• **GIVEN DATA**:
··········

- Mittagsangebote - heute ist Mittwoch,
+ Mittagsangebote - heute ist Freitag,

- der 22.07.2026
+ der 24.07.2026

··········

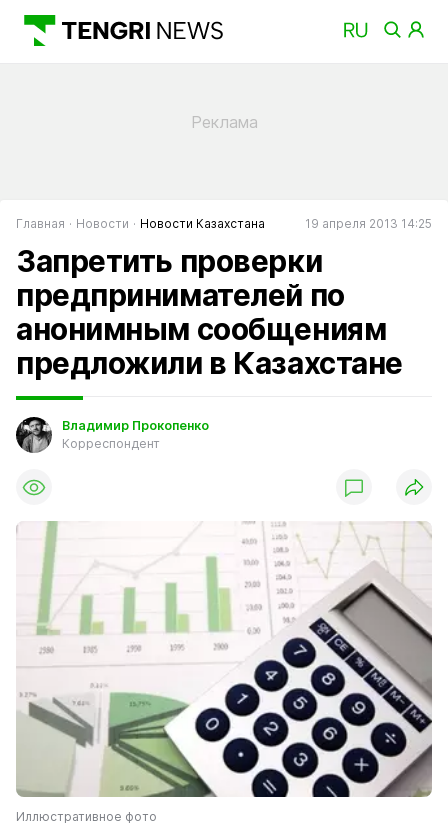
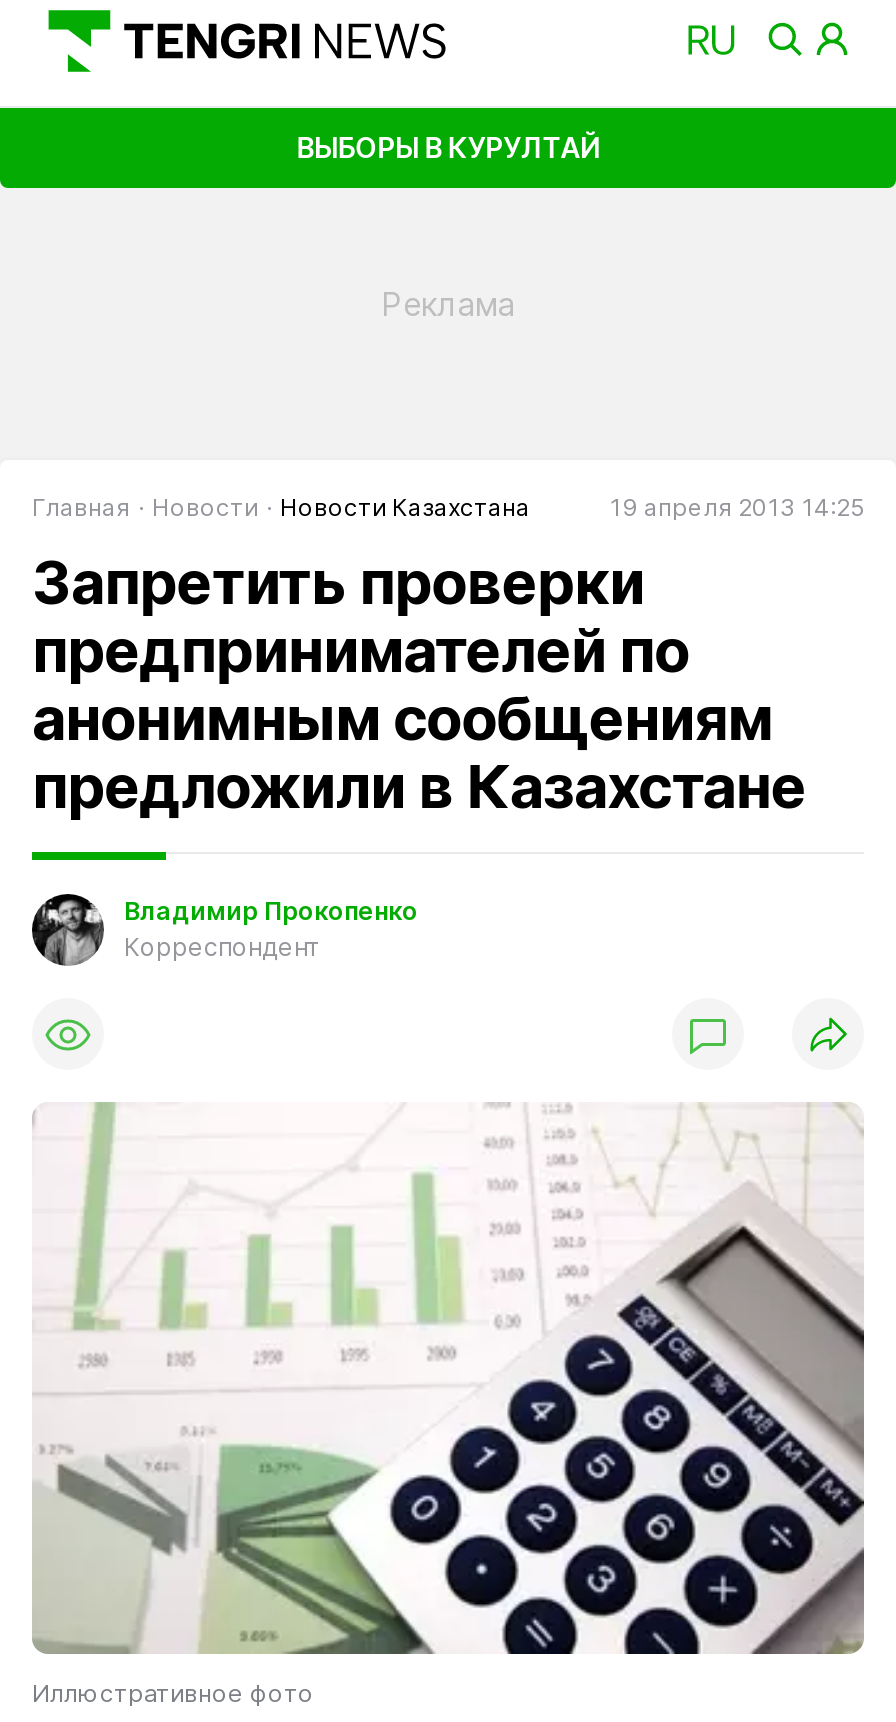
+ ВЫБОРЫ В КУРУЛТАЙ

··········

• **AIM OF THE TASK**: Throughout the records, the word "heute" shows up on certain lines. Report how many lines, with only the number.

• **WRITTEN SOLUTION**: 2